Task prompt -> Wherever the string "Simple" shows up in the data below, copy the whole line.

^^^^^^^^

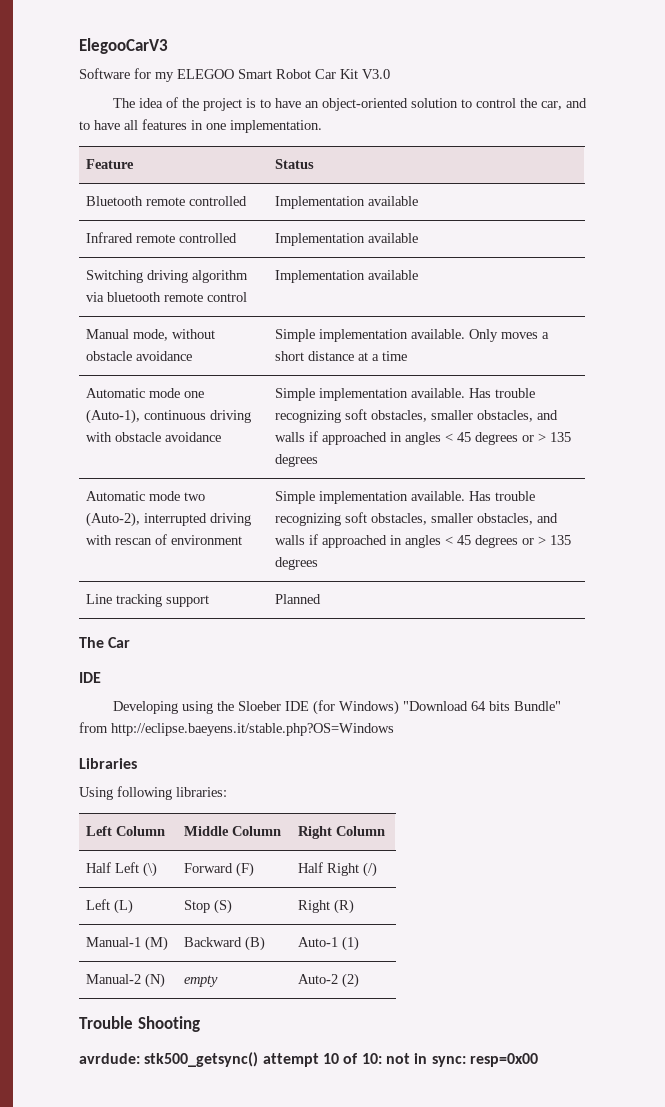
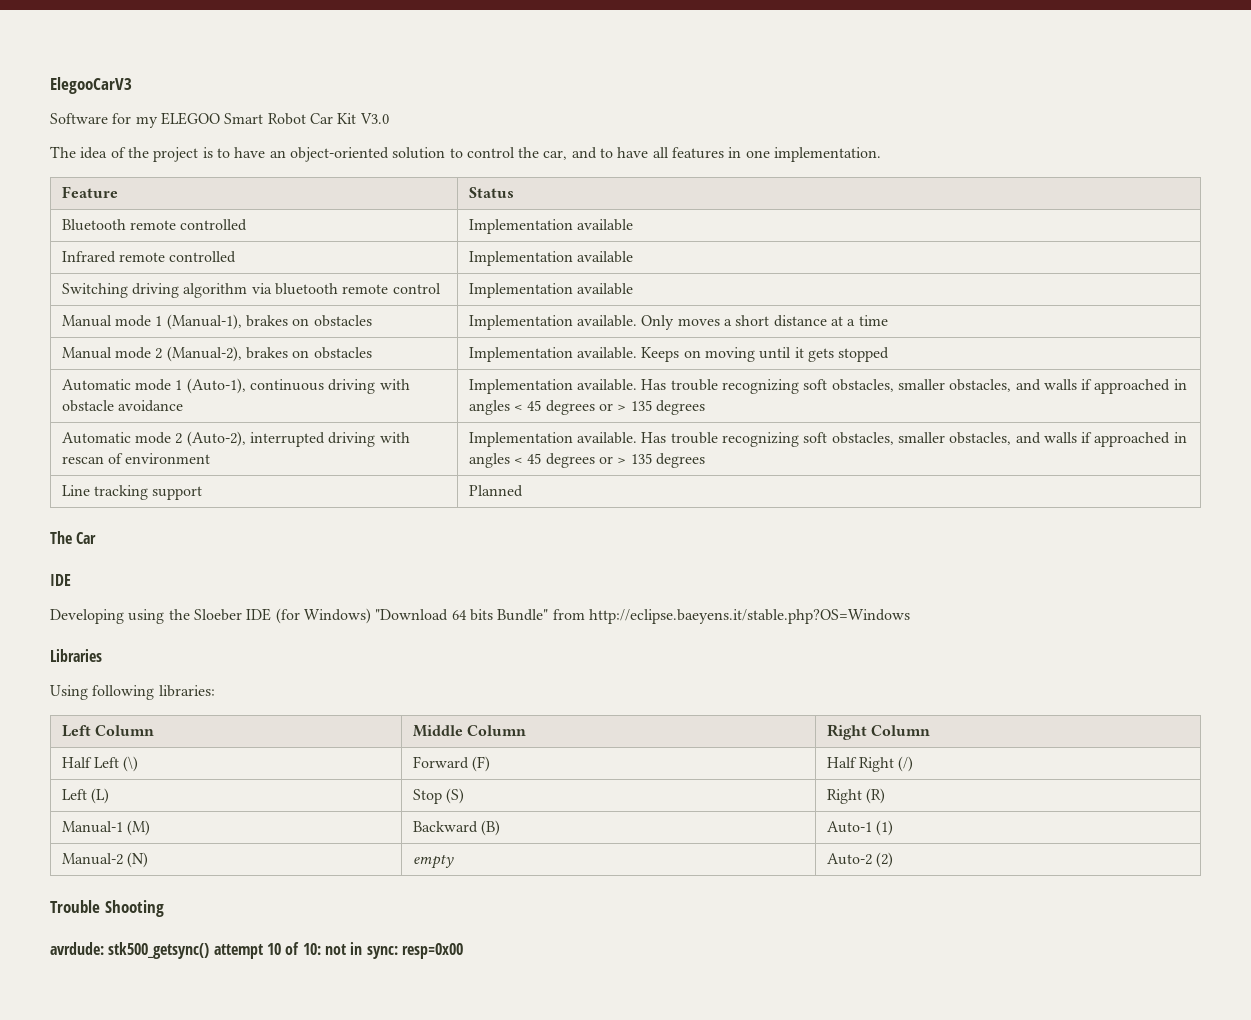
[133,329,216,341] [86,351,193,361] [275,329,409,342] mode, without obstacle avoidance | Simple implementation -> [114,314,372,330] [468,315,573,330] mode 1 (Manual-1), brakes on obstacles | Implementation
[86,388,205,398] // Automatic mode one -> [61,346,372,362] [468,347,890,362] [61,379,183,391] // Manual mode 2 (Manual-2), brakes on obstacles | Implementation available. Keeps on moving until it gets stopped // Automatic mode 1
[275,388,409,401] Simple implementation -> [468,379,573,394] Implementation
[184,492,206,501] two -> [175,433,183,444] 2
[275,491,409,504] Simple implementation -> [468,432,573,447] Implementation

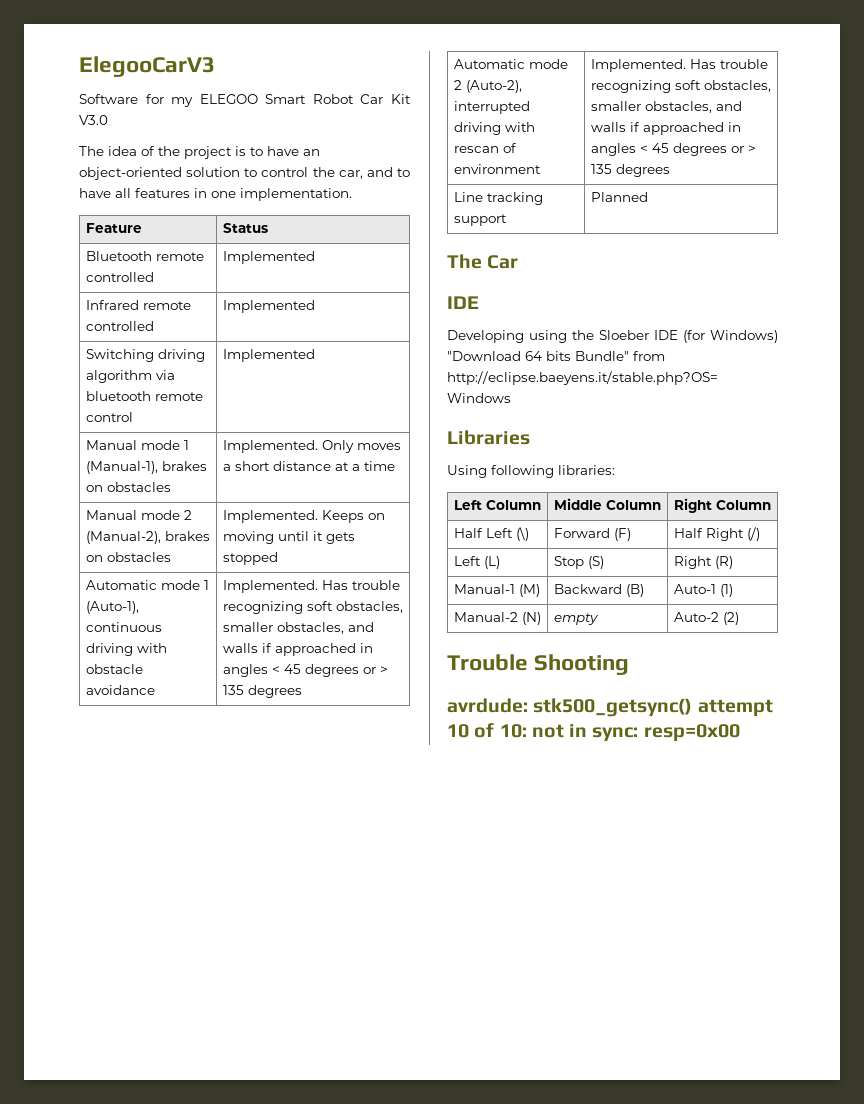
[468,219,633,234] Implementation available -> [222,251,315,264] Implemented
[468,251,633,266] Implementation available -> [222,300,315,313] Implemented
[468,283,633,298] Implementation available -> [222,349,315,362] Implemented
[468,315,637,330] Implementation available. -> [222,440,318,453] Implemented.
[468,347,637,362] Implementation available. -> [222,510,318,523] Implemented.
[468,379,637,394] Implementation available. -> [222,580,318,593] Implemented.
[468,432,637,447] Implementation available. -> [590,59,686,72] Implemented.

^^^^^^^^

Response area ->
[133,329,216,341] [86,351,193,361] [275,329,409,342] mode, without obstacle avoidance | Simple implementation -> [114,314,372,330] [468,315,573,330] mode 1 (Manual-1), brakes on obstacles | Implementation
[275,388,409,401] Simple implementation -> [468,379,573,394] Implementation
[275,491,409,504] Simple implementation -> [468,432,573,447] Implementation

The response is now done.